WORK REQUEST:
Give the data below again exactly as it stands. Omit the pictures.

TASK DATA:
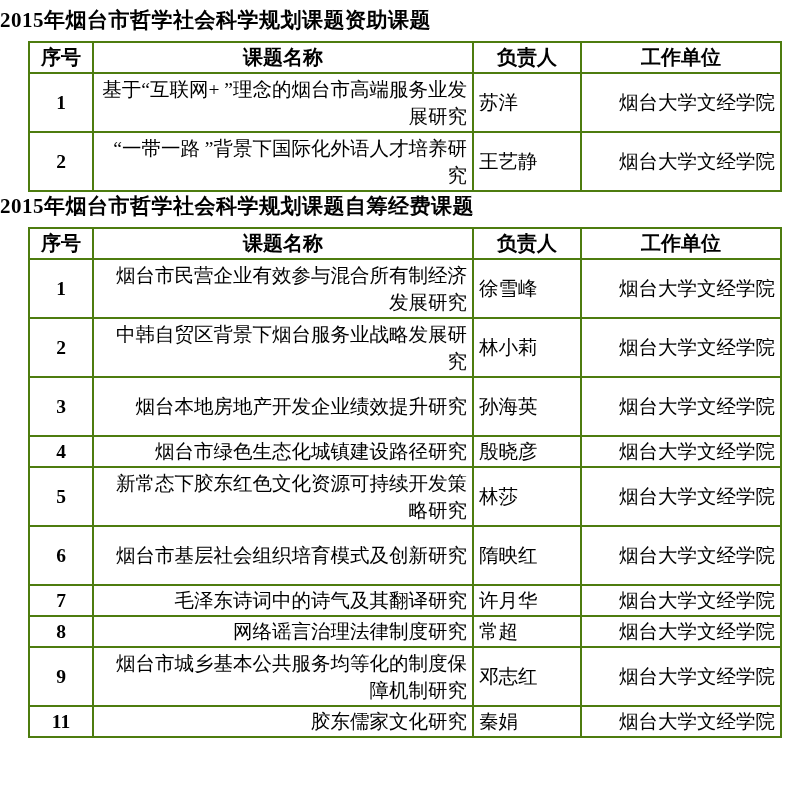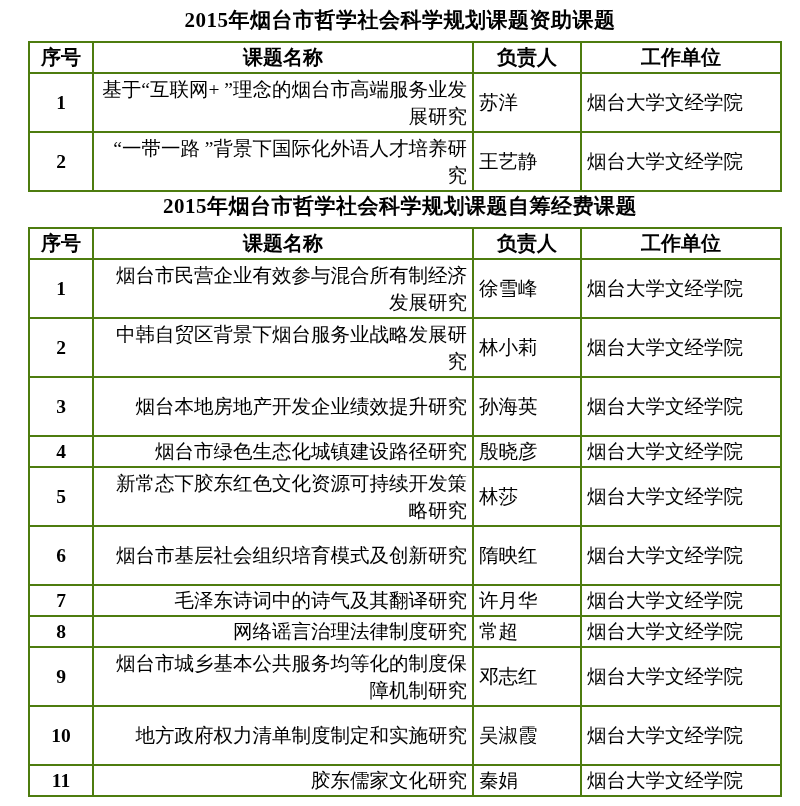"2015年烟台市哲学社会科学规划课题资助课题" .doc-title { text-align: center -> none }
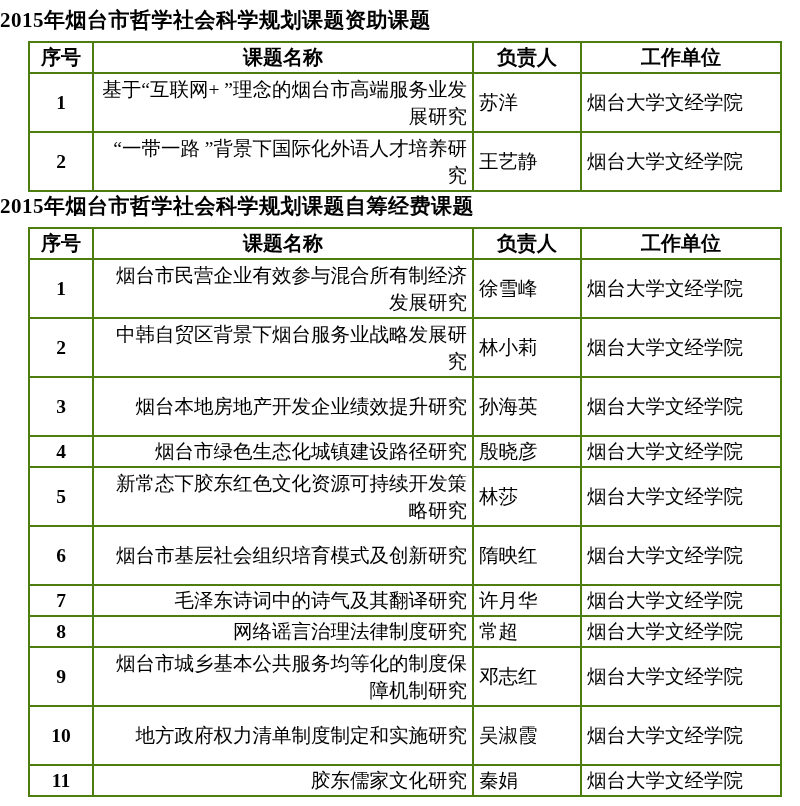"烟台大学文经学院" td.cell-unit { text-align: left -> right }
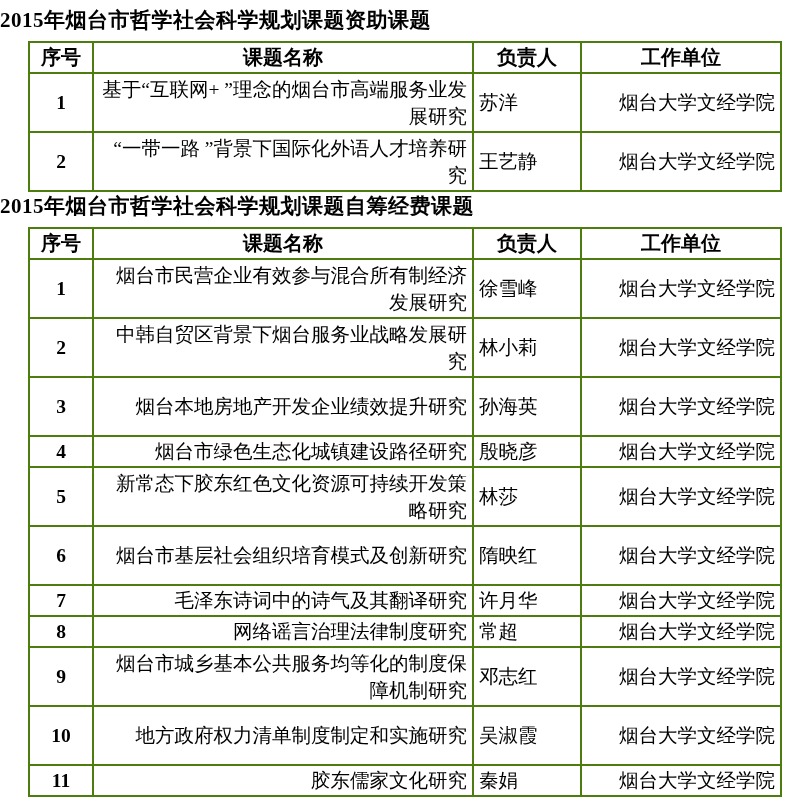"10" tr.two-line { html: <tr> <td>10</td> <td>地方政府权力清单制度制定和实施研究</td> <td>吴淑霞</td> <td>烟台大学文经学院</td> </tr> -> none }
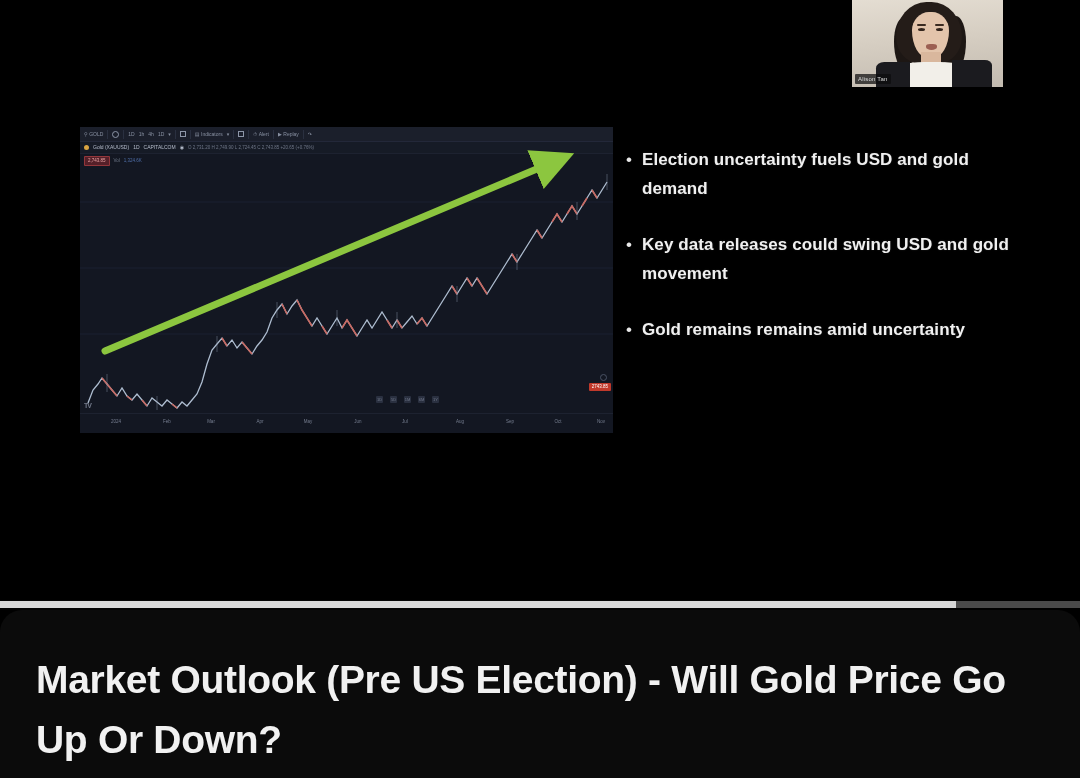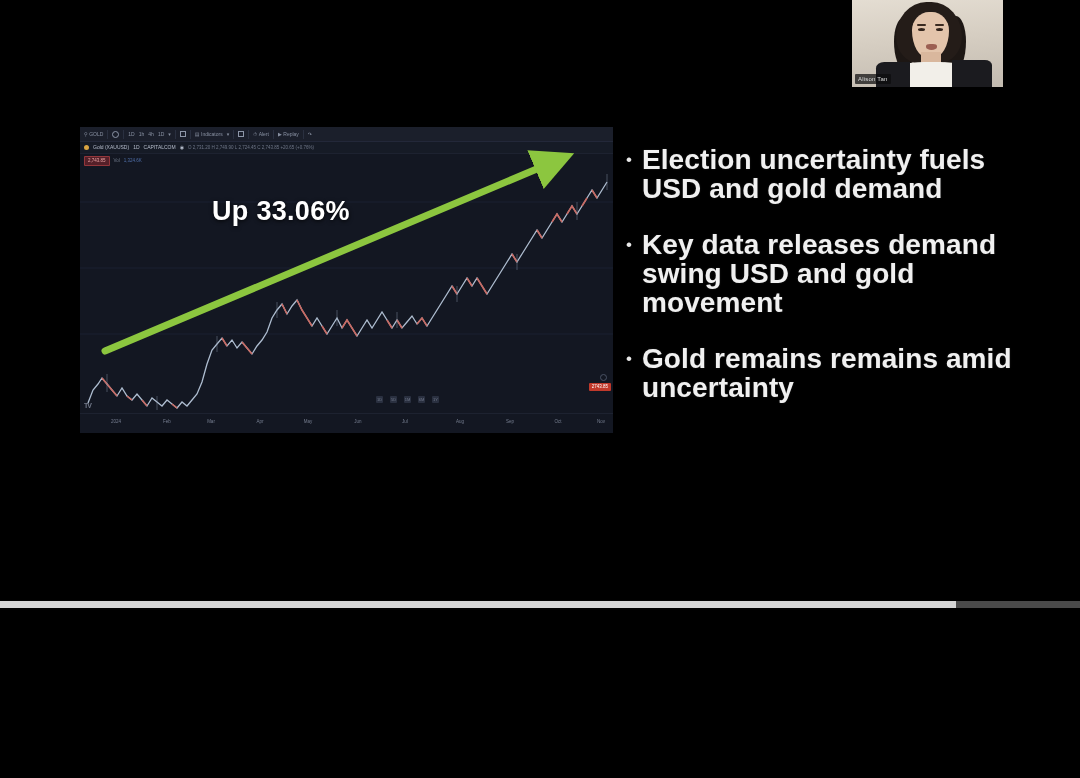"Election uncertainty fuels USD and" .bullet-text { font-size: 28px -> 17px }
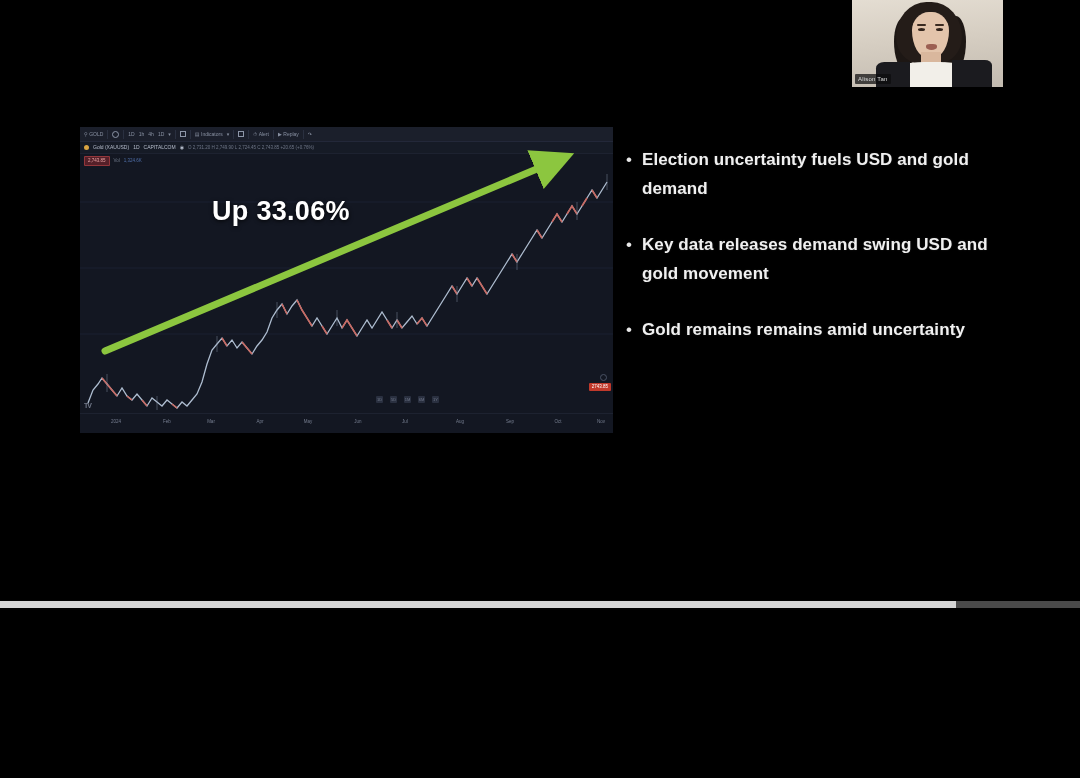"Up 33.06%" div { html: <div>Up 33.06%</div> -> none }
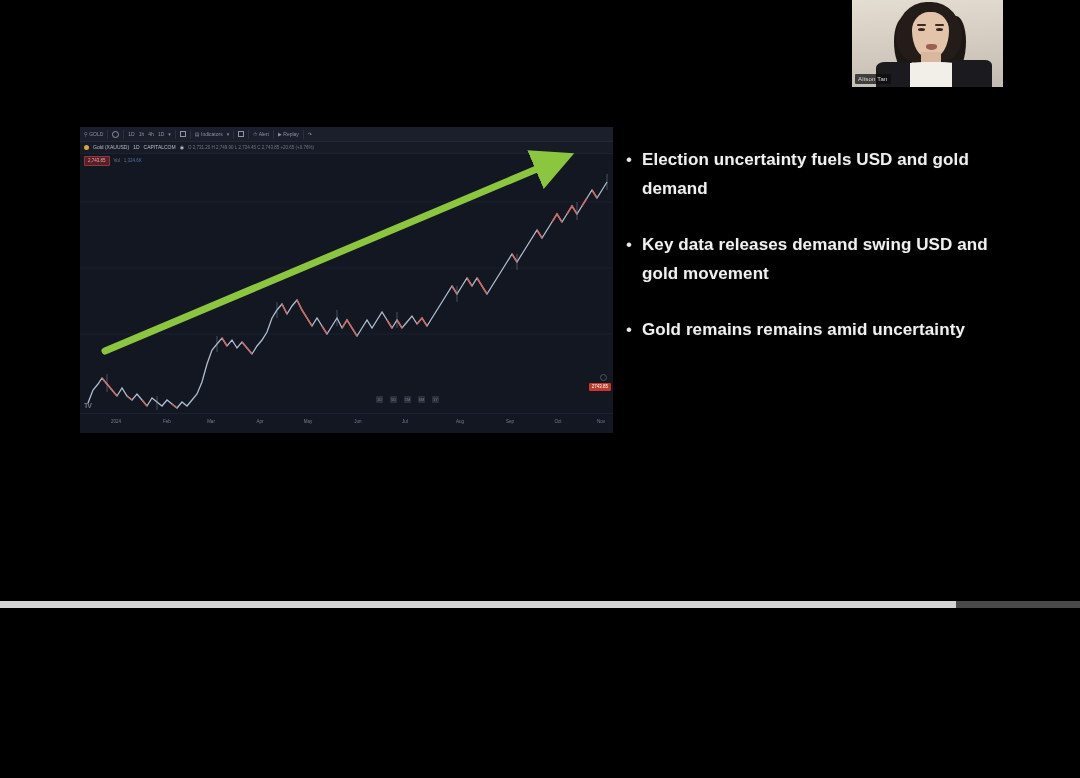"Key data releases demand swing" span.bullet-text { text: demand -> could }
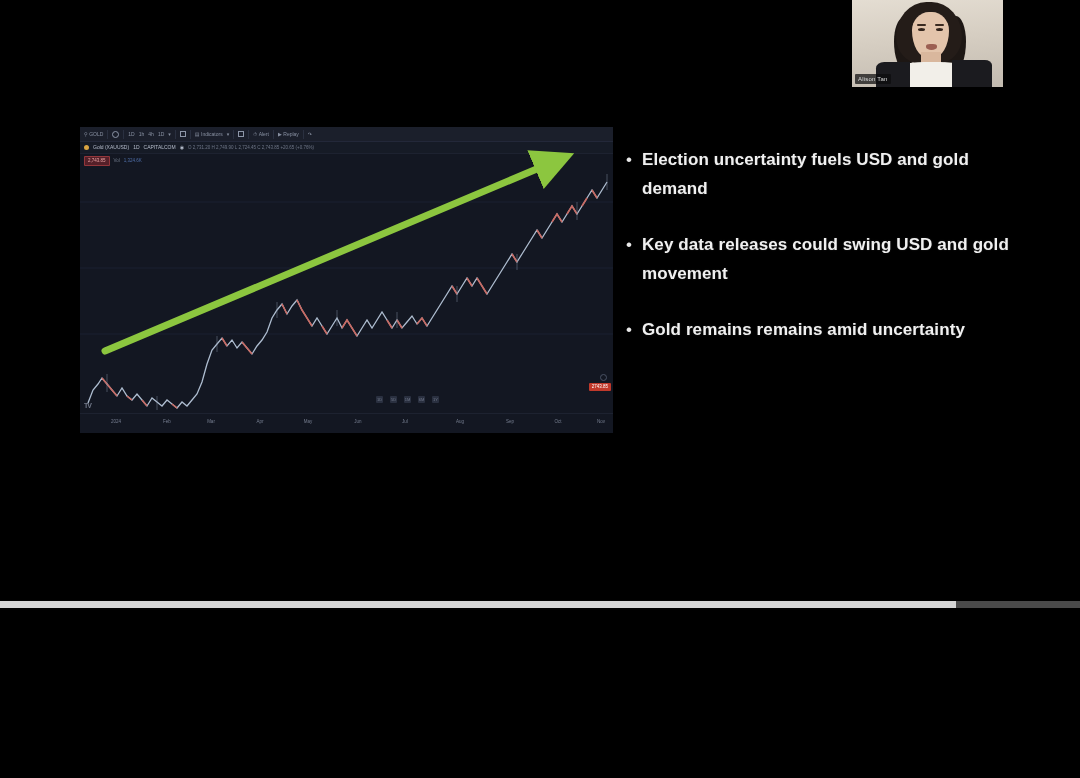"Market Outlook (Pre US Election)" div { html: none -> <div> <div>Market Outlook (Pre US Election) - Will Gold Price Go Up Or Down?</div> </div> }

RESPONSE:
"2015年烟台市哲学社会科学规划课题资助课题" .doc-title { text-align: center -> none }
"烟台大学文经学院" td.cell-unit { text-align: left -> right }
"10" tr.two-line { html: <tr> <td>10</td> <td>地方政府权力清单制度制定和实施研究</td> <td>吴淑霞</td> <td>烟台大学文经学院</td> </tr> -> none }
"Election uncertainty fuels USD and" .bullet-text { font-size: 28px -> 17px }
"Up 33.06%" div { html: <div>Up 33.06%</div> -> none }
"Key data releases demand swing" span.bullet-text { text: demand -> could }
"Market Outlook (Pre US Election)" div { html: none -> <div> <div>Market Outlook (Pre US Election) - Will Gold Price Go Up Or Down?</div> </div> }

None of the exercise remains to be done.